• _TASK DESCRIPTION_: For each entry, repeat the text exactly and omit any picture it holds.

• _DATA PROVIDED_:

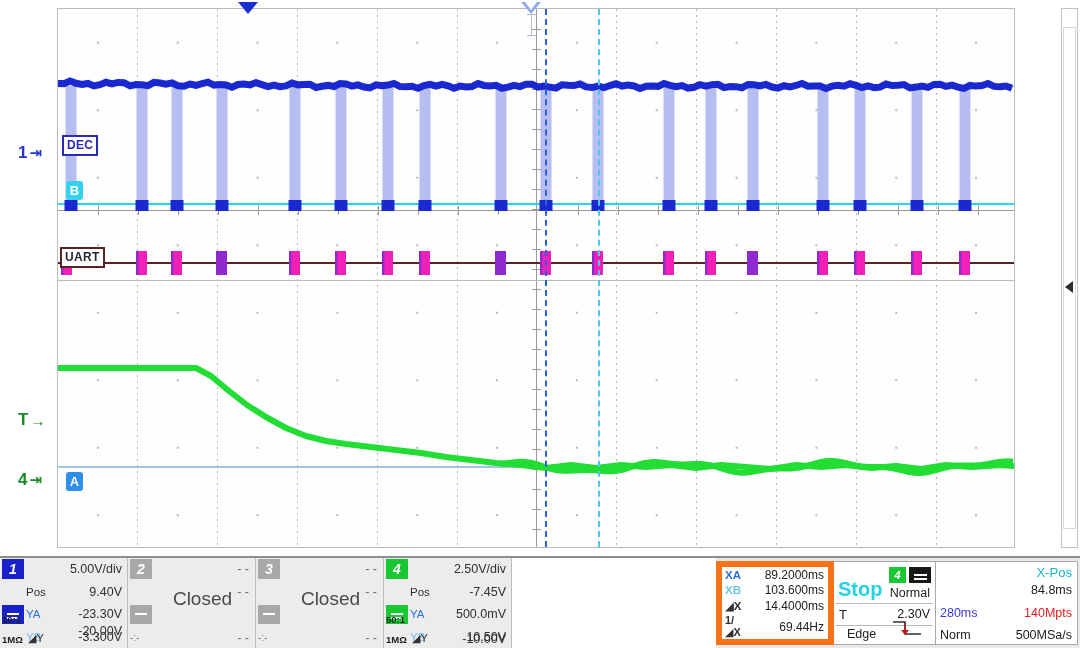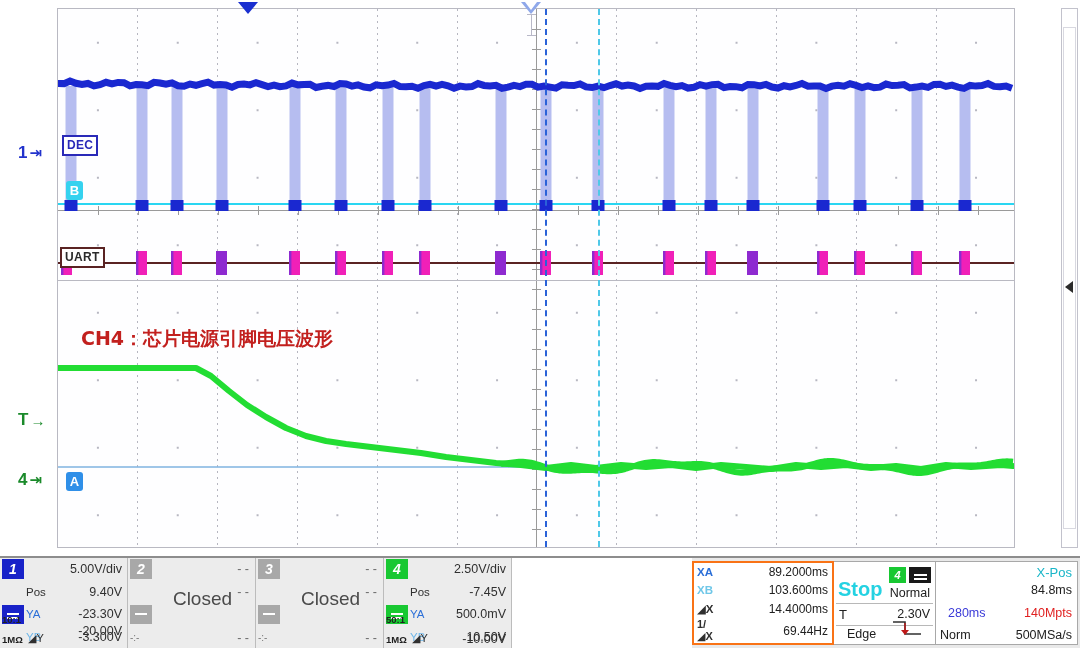--- a/index.html
+++ b/index.html
@@ -184,21 +184,21 @@
   .r1{grid-row:1}.r2{grid-row:2}.r3{grid-row:3}.r4{grid-row:4}
   .closed-txt{
     position:absolute; left:26px; right:4px; top:30px;
     text-align:center; font-size:19px; color:#4a4a4a;
   }
   .dashcell{ text-align:right; padding-right:6px; color:#6a6a6a; }
 
   .spacer-cell{ flex:1; background:#ffffff; }
 
   .cur-card{
-    width:142px; background:#ffffff; border:2px solid #f97316;
+    width:118px; background:#ffffff; border:6px solid #f97316;
     margin:3px 0 3px 0;
     display:grid; grid-template-columns:26px 1fr; grid-template-rows:repeat(4,1fr);
     align-items:center; font-size:12px; color:#202020;
   }
   .cur-card .k{ padding-left:3px; font-size:11.5px; font-weight:bold;}
   .cur-card .k.xa{color:#2b6fd8}
   .cur-card .k.xb{color:#6fc7e8}
   .cur-card .k.dx{color:#303030}
   .cur-card .v{ text-align:right; padding-right:4px; }
 
@@ -222,21 +222,21 @@
   .tb-card{
     width:142px; background:#ffffff; border:1px solid #a8a8a8; border-left:none;
     margin:3px 2px 3px 0; position:relative; font-size:12px; color:#202020;
   }
   .tb-box{ position:absolute; left:2px; top:2px; width:80px; height:38px;
            border:1px solid #8c8c8c; display:flex; align-items:center; gap:2px; padding-left:4px;}
   .tb-box .num{ font-size:19px; }
   .tb-box .unit{ font-size:11px; line-height:1.05; }
   .tb-xpos-k{ position:absolute; right:5px; top:3px; color:#19b6c8; font-size:13px;}
   .tb-xpos-v{ position:absolute; right:5px; top:21px; font-size:12.5px;}
-  .tb-mem{ position:absolute; left:12px; top:44px; color:#3a3ad8; font-size:12.5px;}
+  .tb-mem{ position:absolute; left:4px; top:44px; color:#3a3ad8; font-size:12.5px;}
   .tb-pts{ position:absolute; right:5px; top:44px; color:#e02020; font-size:12.5px;}
   .tb-norm{ position:absolute; left:4px; bottom:2px; font-size:12.5px;}
   .tb-rate{ position:absolute; right:5px; bottom:2px; font-size:12.5px;}
 
   svg{ overflow:visible; }
 </style>
 </head>
 <body>
 
 <div id="root">
@@ -401,21 +401,20 @@
         </svg>
 
       <div class="cursor xa" id="cur-xa" style="left: 487px;"></div>
       <div class="cursor xb" id="cur-xb" style="left: 540px;"></div>
 
       <div class="tagbox tag-dec" style="left:4px;top:126px">DEC</div>
       <div class="tag-ab tag-b" style="left:8px;top:172px">B</div>
       <div class="tagbox tag-uart" style="left:2px;top:238px">UART</div>
       <div class="tag-ab tag-a" style="left:8px;top:463px">A</div>
 
-      <div class="annot" style="left:23px;top:317px;font-size:19px">CH4：芯片电源引脚电压波形</div>
     </div>
 
     <div class="tri-filled" style="left:238px;top:2px"></div>
     <div class="tri-open" style="left:521px;top:2px"></div>
     <div class="trig-stem" style="left:531px;top:14px;height:22px"></div>
 
     <div class="gutter-mark" style="left:18px;top:143px;color:#2233cc">
       <span>1</span>
       <span class="arw">⇥</span>
     </div>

• _TASK OUTPUT_:
--- a/index.html
+++ b/index.html
@@ -184,21 +184,21 @@
   .r1{grid-row:1}.r2{grid-row:2}.r3{grid-row:3}.r4{grid-row:4}
   .closed-txt{
     position:absolute; left:26px; right:4px; top:30px;
     text-align:center; font-size:19px; color:#4a4a4a;
   }
   .dashcell{ text-align:right; padding-right:6px; color:#6a6a6a; }
 
   .spacer-cell{ flex:1; background:#ffffff; }
 
   .cur-card{
-    width:142px; background:#ffffff; border:2px solid #f97316;
+    width:118px; background:#ffffff; border:6px solid #f97316;
     margin:3px 0 3px 0;
     display:grid; grid-template-columns:26px 1fr; grid-template-rows:repeat(4,1fr);
     align-items:center; font-size:12px; color:#202020;
   }
   .cur-card .k{ padding-left:3px; font-size:11.5px; font-weight:bold;}
   .cur-card .k.xa{color:#2b6fd8}
   .cur-card .k.xb{color:#6fc7e8}
   .cur-card .k.dx{color:#303030}
   .cur-card .v{ text-align:right; padding-right:4px; }
 
@@ -222,21 +222,21 @@
   .tb-card{
     width:142px; background:#ffffff; border:1px solid #a8a8a8; border-left:none;
     margin:3px 2px 3px 0; position:relative; font-size:12px; color:#202020;
   }
   .tb-box{ position:absolute; left:2px; top:2px; width:80px; height:38px;
            border:1px solid #8c8c8c; display:flex; align-items:center; gap:2px; padding-left:4px;}
   .tb-box .num{ font-size:19px; }
   .tb-box .unit{ font-size:11px; line-height:1.05; }
   .tb-xpos-k{ position:absolute; right:5px; top:3px; color:#19b6c8; font-size:13px;}
   .tb-xpos-v{ position:absolute; right:5px; top:21px; font-size:12.5px;}
-  .tb-mem{ position:absolute; left:12px; top:44px; color:#3a3ad8; font-size:12.5px;}
+  .tb-mem{ position:absolute; left:4px; top:44px; color:#3a3ad8; font-size:12.5px;}
   .tb-pts{ position:absolute; right:5px; top:44px; color:#e02020; font-size:12.5px;}
   .tb-norm{ position:absolute; left:4px; bottom:2px; font-size:12.5px;}
   .tb-rate{ position:absolute; right:5px; bottom:2px; font-size:12.5px;}
 
   svg{ overflow:visible; }
 </style>
 </head>
 <body>
 
 <div id="root">
@@ -401,21 +401,20 @@
         </svg>
 
       <div class="cursor xa" id="cur-xa" style="left: 487px;"></div>
       <div class="cursor xb" id="cur-xb" style="left: 540px;"></div>
 
       <div class="tagbox tag-dec" style="left:4px;top:126px">DEC</div>
       <div class="tag-ab tag-b" style="left:8px;top:172px">B</div>
       <div class="tagbox tag-uart" style="left:2px;top:238px">UART</div>
       <div class="tag-ab tag-a" style="left:8px;top:463px">A</div>
 
-      <div class="annot" style="left:23px;top:317px;font-size:19px">CH4：芯片电源引脚电压波形</div>
     </div>
 
     <div class="tri-filled" style="left:238px;top:2px"></div>
     <div class="tri-open" style="left:521px;top:2px"></div>
     <div class="trig-stem" style="left:531px;top:14px;height:22px"></div>
 
     <div class="gutter-mark" style="left:18px;top:143px;color:#2233cc">
       <span>1</span>
       <span class="arw">⇥</span>
     </div>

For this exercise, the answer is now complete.